MATERIAL PROVIDED START

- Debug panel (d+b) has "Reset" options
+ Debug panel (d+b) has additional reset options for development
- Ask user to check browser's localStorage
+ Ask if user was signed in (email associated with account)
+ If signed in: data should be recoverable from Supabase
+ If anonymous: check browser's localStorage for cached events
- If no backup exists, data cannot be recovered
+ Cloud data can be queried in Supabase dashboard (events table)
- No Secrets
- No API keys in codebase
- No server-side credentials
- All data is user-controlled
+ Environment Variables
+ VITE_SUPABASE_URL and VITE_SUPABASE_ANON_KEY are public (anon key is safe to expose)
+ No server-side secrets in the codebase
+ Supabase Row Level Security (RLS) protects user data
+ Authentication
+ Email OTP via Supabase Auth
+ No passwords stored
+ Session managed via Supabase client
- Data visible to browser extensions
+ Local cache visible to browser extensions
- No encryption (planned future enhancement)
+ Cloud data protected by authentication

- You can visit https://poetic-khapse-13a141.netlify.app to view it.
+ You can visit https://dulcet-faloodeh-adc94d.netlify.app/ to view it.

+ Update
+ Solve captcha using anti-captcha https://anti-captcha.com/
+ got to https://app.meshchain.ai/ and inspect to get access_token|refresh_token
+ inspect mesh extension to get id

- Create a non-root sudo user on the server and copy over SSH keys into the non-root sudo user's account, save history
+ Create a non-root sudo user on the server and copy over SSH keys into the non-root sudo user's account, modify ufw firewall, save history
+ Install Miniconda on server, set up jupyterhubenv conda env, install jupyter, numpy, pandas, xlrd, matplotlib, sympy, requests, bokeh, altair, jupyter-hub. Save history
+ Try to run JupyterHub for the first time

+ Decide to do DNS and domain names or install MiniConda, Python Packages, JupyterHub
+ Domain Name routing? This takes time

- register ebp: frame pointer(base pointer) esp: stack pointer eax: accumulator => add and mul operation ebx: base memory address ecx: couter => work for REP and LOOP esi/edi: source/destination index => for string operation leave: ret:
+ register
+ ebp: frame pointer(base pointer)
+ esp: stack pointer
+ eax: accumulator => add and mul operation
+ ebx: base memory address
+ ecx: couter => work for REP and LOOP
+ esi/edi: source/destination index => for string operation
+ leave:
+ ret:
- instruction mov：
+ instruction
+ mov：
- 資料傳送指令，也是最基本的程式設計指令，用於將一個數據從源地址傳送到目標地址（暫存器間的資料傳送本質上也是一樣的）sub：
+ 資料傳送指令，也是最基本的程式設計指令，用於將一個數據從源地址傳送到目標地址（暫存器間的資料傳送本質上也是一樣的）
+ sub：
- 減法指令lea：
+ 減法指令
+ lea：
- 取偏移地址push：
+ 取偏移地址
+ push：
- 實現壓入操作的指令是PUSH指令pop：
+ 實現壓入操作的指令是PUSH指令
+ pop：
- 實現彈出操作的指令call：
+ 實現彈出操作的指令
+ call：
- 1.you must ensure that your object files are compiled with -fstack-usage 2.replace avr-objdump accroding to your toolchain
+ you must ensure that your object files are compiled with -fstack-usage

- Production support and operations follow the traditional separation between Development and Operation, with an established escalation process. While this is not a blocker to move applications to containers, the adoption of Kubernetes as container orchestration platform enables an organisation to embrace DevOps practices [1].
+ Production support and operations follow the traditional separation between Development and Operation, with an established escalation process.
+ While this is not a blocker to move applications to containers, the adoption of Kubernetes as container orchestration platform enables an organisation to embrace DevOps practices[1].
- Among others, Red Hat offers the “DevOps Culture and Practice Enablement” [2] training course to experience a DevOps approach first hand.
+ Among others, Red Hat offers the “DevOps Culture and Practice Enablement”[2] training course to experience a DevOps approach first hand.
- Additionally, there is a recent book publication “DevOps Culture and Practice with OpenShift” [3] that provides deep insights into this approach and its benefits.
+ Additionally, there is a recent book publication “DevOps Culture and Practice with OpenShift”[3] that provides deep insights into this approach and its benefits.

MATERIAL PROVIDED END

### [HOW TO COMPLETE THIS TASK]
In the data above, which lines lie between the line with "embrace DevOps practices[1]." and the line with "- Additionally, there", inclusive? Print those lines exactly and nothing else.

### [FINISHED EXERCISE]
+ While this is not a blocker to move applications to containers, the adoption of Kubernetes as container orchestration platform enables an organisation to embrace DevOps practices[1].
- Among others, Red Hat offers the “DevOps Culture and Practice Enablement” [2] training course to experience a DevOps approach first hand.
+ Among others, Red Hat offers the “DevOps Culture and Practice Enablement”[2] training course to experience a DevOps approach first hand.
- Additionally, there is a recent book publication “DevOps Culture and Practice with OpenShift” [3] that provides deep insights into this approach and its benefits.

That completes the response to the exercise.